I should say first that in my case I have only one page directory and page size is fixed during all system execution. Can I have different page sizes in the same page directory?


For 80x86, you can freely mix 4 KiB, 2 MiB and 1 GiB pages within the same virtual address space.

Note that CPUs have a limited number of TLB entries for various sizes. Usually there's thousands of TLB entries for 4 KiB pages and tens of TLB entries for larger sizes. This means that if you use a small number of 1 GiB pages it helps performance (less TLB misses), and if you over-use 1 GiB pages you get worse performance (lots of TLB misses because most of the TLB entries can't be used).

Don't forget that (with the recent "meltdown" vulnerability) you're going to want to be using PCID where possible, which means that the TLB has to contain entries from multiple different virtual address spaces, making "number of TLBs that OS can use" even more important.

Also, "cacheability" is stored in TLB entries too (so that the CPU doesn't have to consult MTRRs when there's a TLB hit). If you use a 1 GiB page for an area that contains a mixture of "cacheability" types (e.g. according to MTRRs, some is "write-back" RAM and some is an "uncached" memory mapped device) then the CPU may end up using many 4 KiB TLB entries instead of using a 1 GiB TLB entry so that it can store the "cacheability" in the TLB entries properly. CPU designers have special hacks to make this work for the first 2 MiB of the physical address space (with 2 MiB pages) where it's known that there's often an ugly mixture (some RAM, some memory mapped devices, some ROM) and this has probably been tested to make sure it works; but for all other areas there's a relatively high risk of subtle and not so subtle bugs in the CPU where using 1 GiB pages for "mixed cacheability" areas can lead to problems (e.g. INVLPG only invalidating 4 KiB of the 1 GiB area and causing an OS to crash in unpredictable ways).

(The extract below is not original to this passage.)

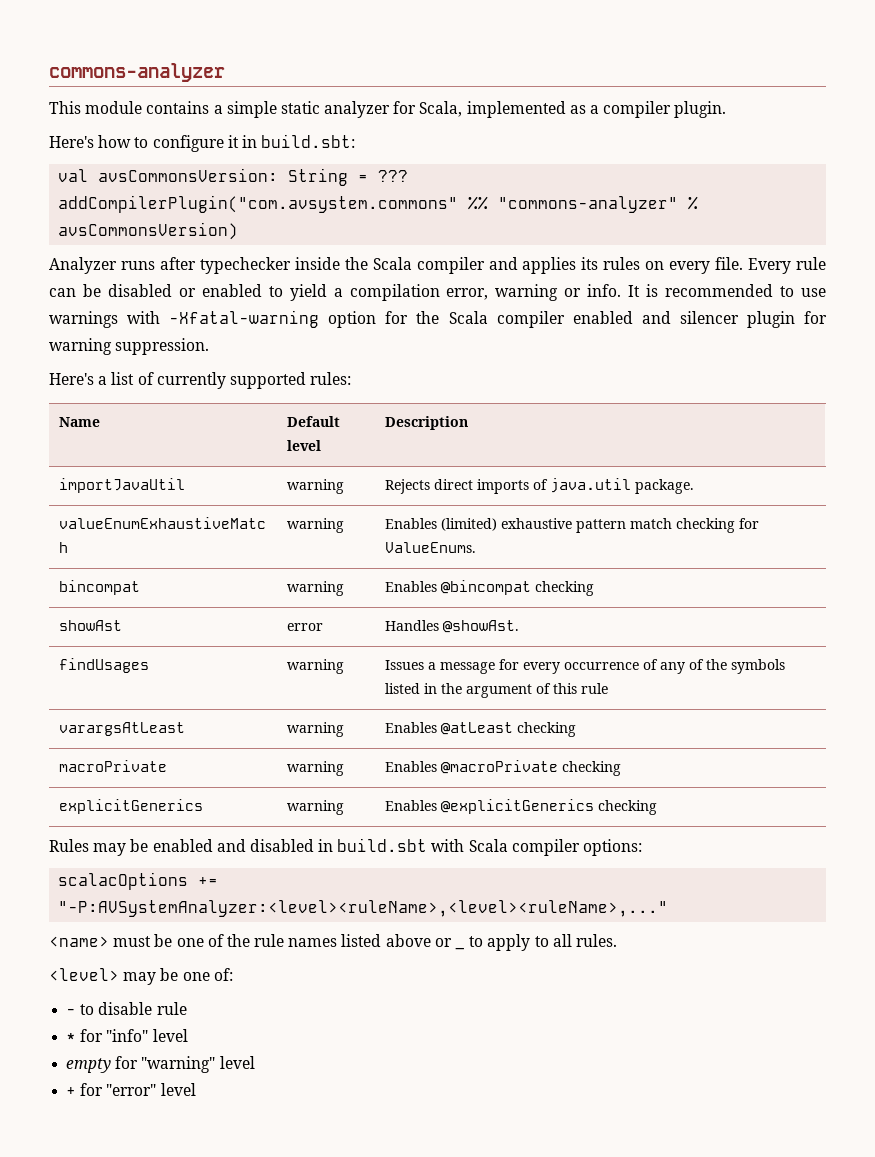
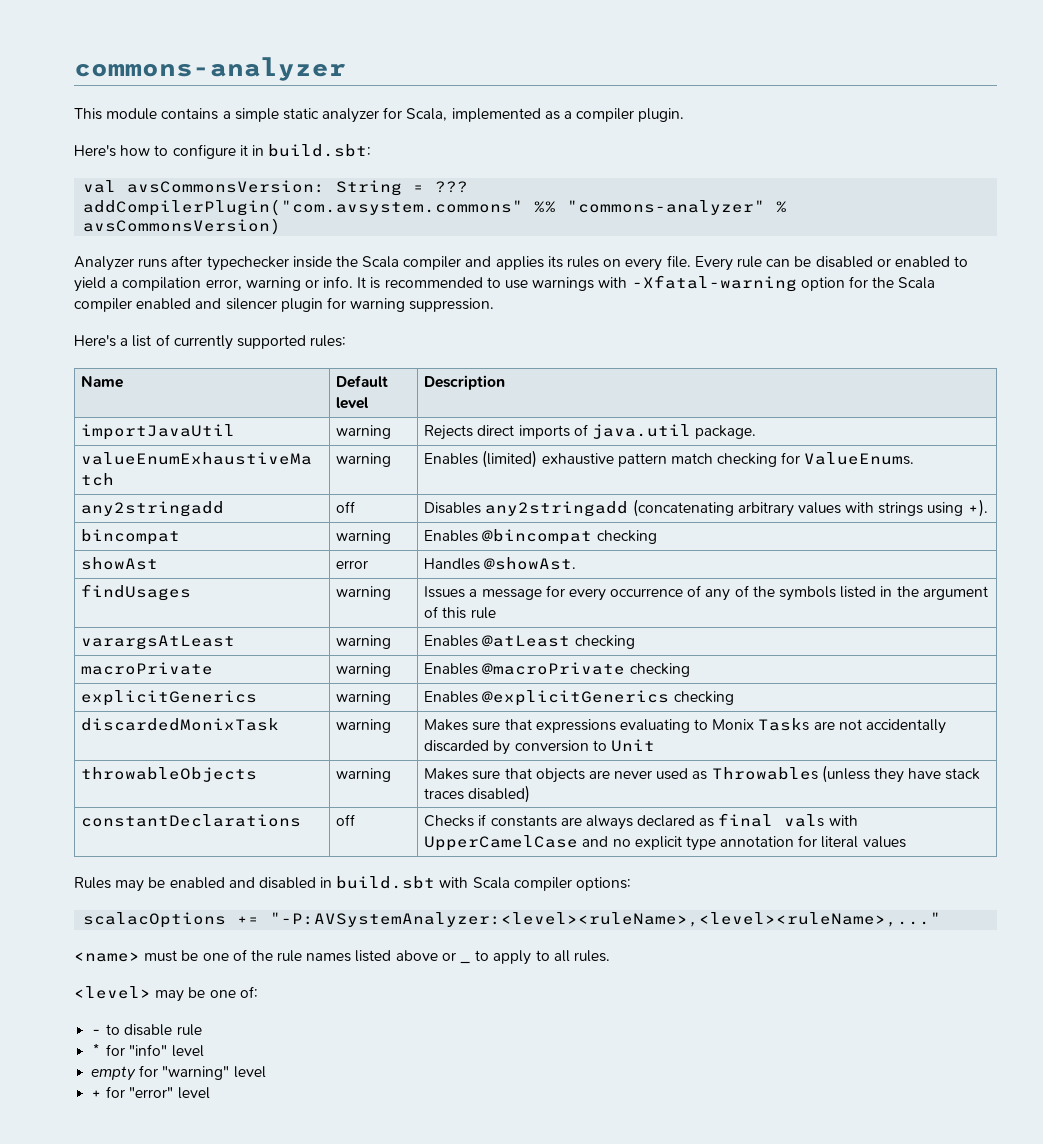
(477, 547) none -> [81,501,225,517] [336,501,356,513] [424,499,988,517] // any2stringadd | off | Disables any2stringadd (concatenating arbitrary values with strings using +).
(658, 807) none -> [81,718,280,731] [336,719,392,733] [424,718,946,734] [424,739,655,755] [81,767,258,782] [336,768,392,782] [424,765,981,783] [424,785,531,803] [81,814,302,827] [336,814,356,826] [424,813,858,830] [424,835,906,851] // discardedMonixTask | warning | Makes sure that expressions evaluating to Monix Tasks are not accidentally discarded by conversion to Unit // throwableObjects | warning | Makes sure that objects are never used as Throwables (unless they have stack traces disabled) // constantDeclarations | off | Checks if constants are always declared as final vals with UpperCamelCase and no explicit type annotation for literal values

Finally; usually an executable has several sections with different attributes (".text", ".rodata", ".data", ".bss", ...) and the permission bits (read/write, no-execute) in page tables are configured to reflect the section's attributes to improve security and/or detect bugs; and usually an executable also uses shared libraries. This means that if you only use 1 GiB pages and nothing else, a tiny little "hello world" executable will consume about 8 GiB of RAM (1 huge 1 GiB page for each section in the executable and each section in the libraries it uses); and (based on "half a page wasted per section") on average (for "1 GiB pages only") every process will waste 4 GiB of RAM.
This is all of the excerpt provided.